Revision comparison data:
***

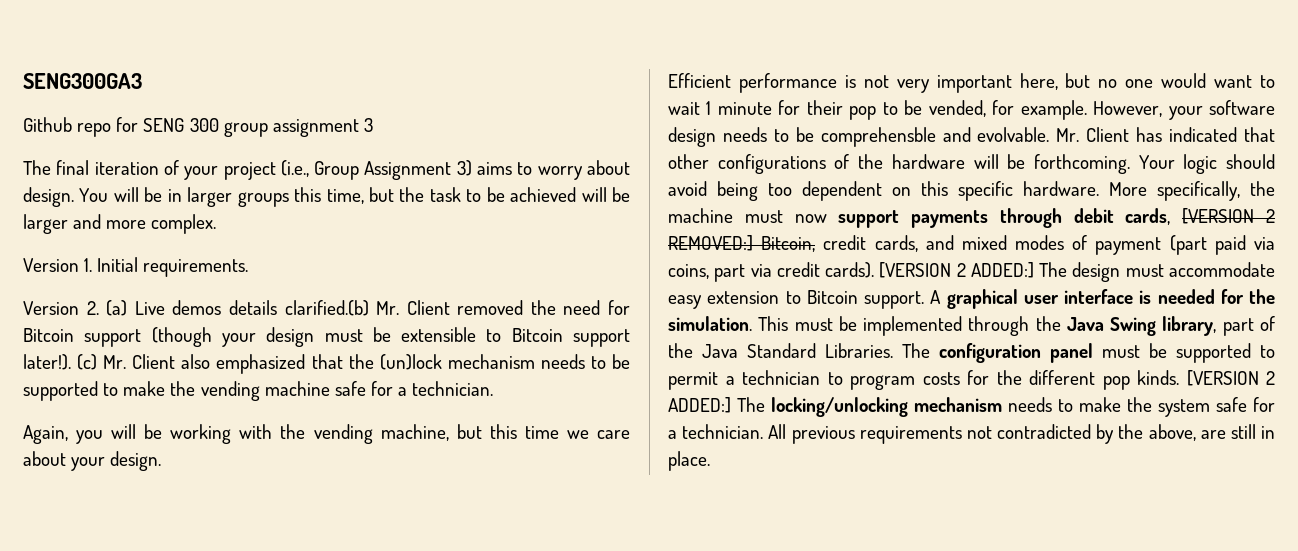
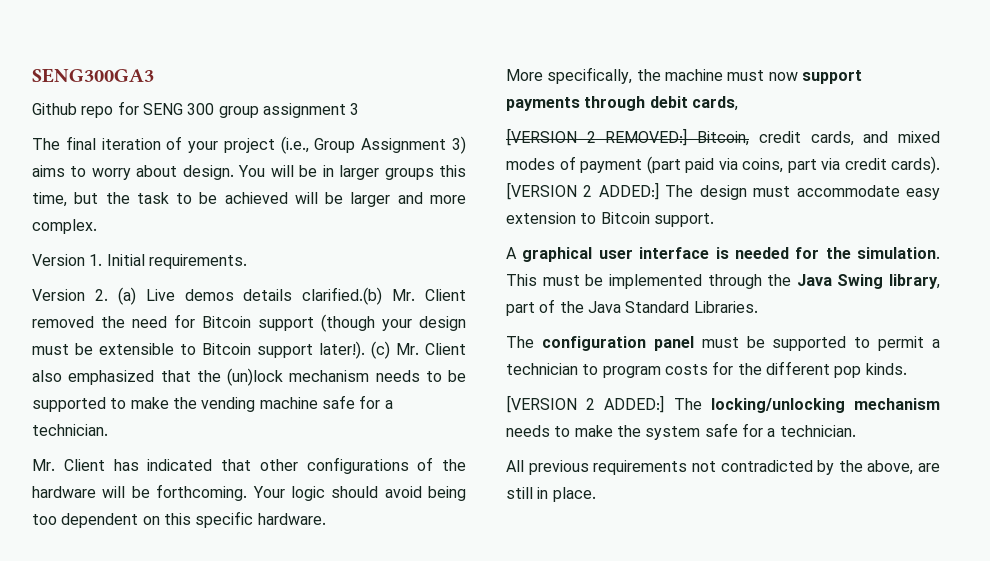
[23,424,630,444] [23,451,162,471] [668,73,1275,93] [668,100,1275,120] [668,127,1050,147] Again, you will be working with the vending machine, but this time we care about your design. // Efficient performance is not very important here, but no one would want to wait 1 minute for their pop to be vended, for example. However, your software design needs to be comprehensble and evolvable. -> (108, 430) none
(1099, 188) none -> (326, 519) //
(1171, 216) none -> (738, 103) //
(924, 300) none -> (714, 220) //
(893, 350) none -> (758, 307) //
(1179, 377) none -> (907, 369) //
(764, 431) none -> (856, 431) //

***

Description of the task: Without the images, print all of the lines above exactly.

Answer to this task:
[23,424,630,444] [23,451,162,471] [668,73,1275,93] [668,100,1275,120] [668,127,1050,147] Again, you will be working with the vending machine, but this time we care about your design. // Efficient performance is not very important here, but no one would want to wait 1 minute for their pop to be vended, for example. However, your software design needs to be comprehensble and evolvable. -> (108, 430) none
(1099, 188) none -> (326, 519) //
(1171, 216) none -> (738, 103) //
(924, 300) none -> (714, 220) //
(893, 350) none -> (758, 307) //
(1179, 377) none -> (907, 369) //
(764, 431) none -> (856, 431) //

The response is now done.